(Beginning of Given data)

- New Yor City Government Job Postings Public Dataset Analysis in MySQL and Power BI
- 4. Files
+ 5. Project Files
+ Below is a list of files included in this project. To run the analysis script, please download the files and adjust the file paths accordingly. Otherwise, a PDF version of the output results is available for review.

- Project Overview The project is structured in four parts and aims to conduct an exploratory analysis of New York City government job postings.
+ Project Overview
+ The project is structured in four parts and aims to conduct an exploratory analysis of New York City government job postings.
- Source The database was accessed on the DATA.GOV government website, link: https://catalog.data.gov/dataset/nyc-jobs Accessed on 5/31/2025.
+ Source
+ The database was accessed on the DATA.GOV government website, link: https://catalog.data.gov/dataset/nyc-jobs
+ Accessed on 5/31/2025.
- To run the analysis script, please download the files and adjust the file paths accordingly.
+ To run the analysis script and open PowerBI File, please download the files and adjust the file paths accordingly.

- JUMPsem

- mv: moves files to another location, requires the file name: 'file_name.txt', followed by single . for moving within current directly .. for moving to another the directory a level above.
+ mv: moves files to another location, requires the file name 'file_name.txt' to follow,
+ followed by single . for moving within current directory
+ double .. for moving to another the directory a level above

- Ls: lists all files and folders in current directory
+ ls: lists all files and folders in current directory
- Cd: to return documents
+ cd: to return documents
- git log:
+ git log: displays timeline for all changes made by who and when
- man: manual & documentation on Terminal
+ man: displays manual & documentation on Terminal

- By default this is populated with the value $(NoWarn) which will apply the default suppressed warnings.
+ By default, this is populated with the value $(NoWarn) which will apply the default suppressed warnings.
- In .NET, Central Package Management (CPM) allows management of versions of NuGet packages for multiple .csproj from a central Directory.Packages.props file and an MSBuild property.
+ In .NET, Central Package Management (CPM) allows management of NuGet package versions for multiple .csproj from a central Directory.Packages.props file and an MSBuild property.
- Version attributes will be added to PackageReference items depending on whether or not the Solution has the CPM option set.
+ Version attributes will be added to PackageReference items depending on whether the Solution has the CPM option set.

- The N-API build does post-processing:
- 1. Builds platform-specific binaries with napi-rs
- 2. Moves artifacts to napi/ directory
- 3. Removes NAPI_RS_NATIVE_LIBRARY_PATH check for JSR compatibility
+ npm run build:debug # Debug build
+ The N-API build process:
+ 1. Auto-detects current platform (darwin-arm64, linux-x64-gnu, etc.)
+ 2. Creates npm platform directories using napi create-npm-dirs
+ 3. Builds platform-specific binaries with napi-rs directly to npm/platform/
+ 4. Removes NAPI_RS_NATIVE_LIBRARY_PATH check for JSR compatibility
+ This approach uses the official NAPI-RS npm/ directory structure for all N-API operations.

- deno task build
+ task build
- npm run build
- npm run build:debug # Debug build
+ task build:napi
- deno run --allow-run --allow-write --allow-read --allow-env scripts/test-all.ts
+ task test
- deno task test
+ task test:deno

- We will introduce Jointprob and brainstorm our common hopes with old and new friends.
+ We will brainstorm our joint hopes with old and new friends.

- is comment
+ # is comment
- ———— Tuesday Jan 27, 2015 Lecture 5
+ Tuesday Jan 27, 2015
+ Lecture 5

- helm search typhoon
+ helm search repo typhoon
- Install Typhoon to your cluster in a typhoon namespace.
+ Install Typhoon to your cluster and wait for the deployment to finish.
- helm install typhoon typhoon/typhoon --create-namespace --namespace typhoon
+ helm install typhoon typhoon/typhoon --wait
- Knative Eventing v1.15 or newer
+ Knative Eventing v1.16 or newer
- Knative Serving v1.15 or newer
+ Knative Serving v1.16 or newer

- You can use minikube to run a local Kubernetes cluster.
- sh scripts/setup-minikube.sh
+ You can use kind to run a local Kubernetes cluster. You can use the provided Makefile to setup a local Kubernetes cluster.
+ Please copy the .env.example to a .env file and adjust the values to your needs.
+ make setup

(End of Given data)

Set all of the records down again, exactly as they stand.

- New Yor City Government Job Postings Public Dataset Analysis in MySQL and Power BI
- 4. Files
+ 5. Project Files
+ Below is a list of files included in this project. To run the analysis script, please download the files and adjust the file paths accordingly. Otherwise, a PDF version of the output results is available for review.

- Project Overview The project is structured in four parts and aims to conduct an exploratory analysis of New York City government job postings.
+ Project Overview
+ The project is structured in four parts and aims to conduct an exploratory analysis of New York City government job postings.
- Source The database was accessed on the DATA.GOV government website, link: https://catalog.data.gov/dataset/nyc-jobs Accessed on 5/31/2025.
+ Source
+ The database was accessed on the DATA.GOV government website, link: https://catalog.data.gov/dataset/nyc-jobs
+ Accessed on 5/31/2025.
- To run the analysis script, please download the files and adjust the file paths accordingly.
+ To run the analysis script and open PowerBI File, please download the files and adjust the file paths accordingly.

- JUMPsem

- mv: moves files to another location, requires the file name: 'file_name.txt', followed by single . for moving within current directly .. for moving to another the directory a level above.
+ mv: moves files to another location, requires the file name 'file_name.txt' to follow,
+ followed by single . for moving within current directory
+ double .. for moving to another the directory a level above

- Ls: lists all files and folders in current directory
+ ls: lists all files and folders in current directory
- Cd: to return documents
+ cd: to return documents
- git log:
+ git log: displays timeline for all changes made by who and when
- man: manual & documentation on Terminal
+ man: displays manual & documentation on Terminal

- By default this is populated with the value $(NoWarn) which will apply the default suppressed warnings.
+ By default, this is populated with the value $(NoWarn) which will apply the default suppressed warnings.
- In .NET, Central Package Management (CPM) allows management of versions of NuGet packages for multiple .csproj from a central Directory.Packages.props file and an MSBuild property.
+ In .NET, Central Package Management (CPM) allows management of NuGet package versions for multiple .csproj from a central Directory.Packages.props file and an MSBuild property.
- Version attributes will be added to PackageReference items depending on whether or not the Solution has the CPM option set.
+ Version attributes will be added to PackageReference items depending on whether the Solution has the CPM option set.

- The N-API build does post-processing:
- 1. Builds platform-specific binaries with napi-rs
- 2. Moves artifacts to napi/ directory
- 3. Removes NAPI_RS_NATIVE_LIBRARY_PATH check for JSR compatibility
+ npm run build:debug # Debug build
+ The N-API build process:
+ 1. Auto-detects current platform (darwin-arm64, linux-x64-gnu, etc.)
+ 2. Creates npm platform directories using napi create-npm-dirs
+ 3. Builds platform-specific binaries with napi-rs directly to npm/platform/
+ 4. Removes NAPI_RS_NATIVE_LIBRARY_PATH check for JSR compatibility
+ This approach uses the official NAPI-RS npm/ directory structure for all N-API operations.

- deno task build
+ task build
- npm run build
- npm run build:debug # Debug build
+ task build:napi
- deno run --allow-run --allow-write --allow-read --allow-env scripts/test-all.ts
+ task test
- deno task test
+ task test:deno

- We will introduce Jointprob and brainstorm our common hopes with old and new friends.
+ We will brainstorm our joint hopes with old and new friends.

- is comment
+ # is comment
- ———— Tuesday Jan 27, 2015 Lecture 5
+ Tuesday Jan 27, 2015
+ Lecture 5

- helm search typhoon
+ helm search repo typhoon
- Install Typhoon to your cluster in a typhoon namespace.
+ Install Typhoon to your cluster and wait for the deployment to finish.
- helm install typhoon typhoon/typhoon --create-namespace --namespace typhoon
+ helm install typhoon typhoon/typhoon --wait
- Knative Eventing v1.15 or newer
+ Knative Eventing v1.16 or newer
- Knative Serving v1.15 or newer
+ Knative Serving v1.16 or newer

- You can use minikube to run a local Kubernetes cluster.
- sh scripts/setup-minikube.sh
+ You can use kind to run a local Kubernetes cluster. You can use the provided Makefile to setup a local Kubernetes cluster.
+ Please copy the .env.example to a .env file and adjust the values to your needs.
+ make setup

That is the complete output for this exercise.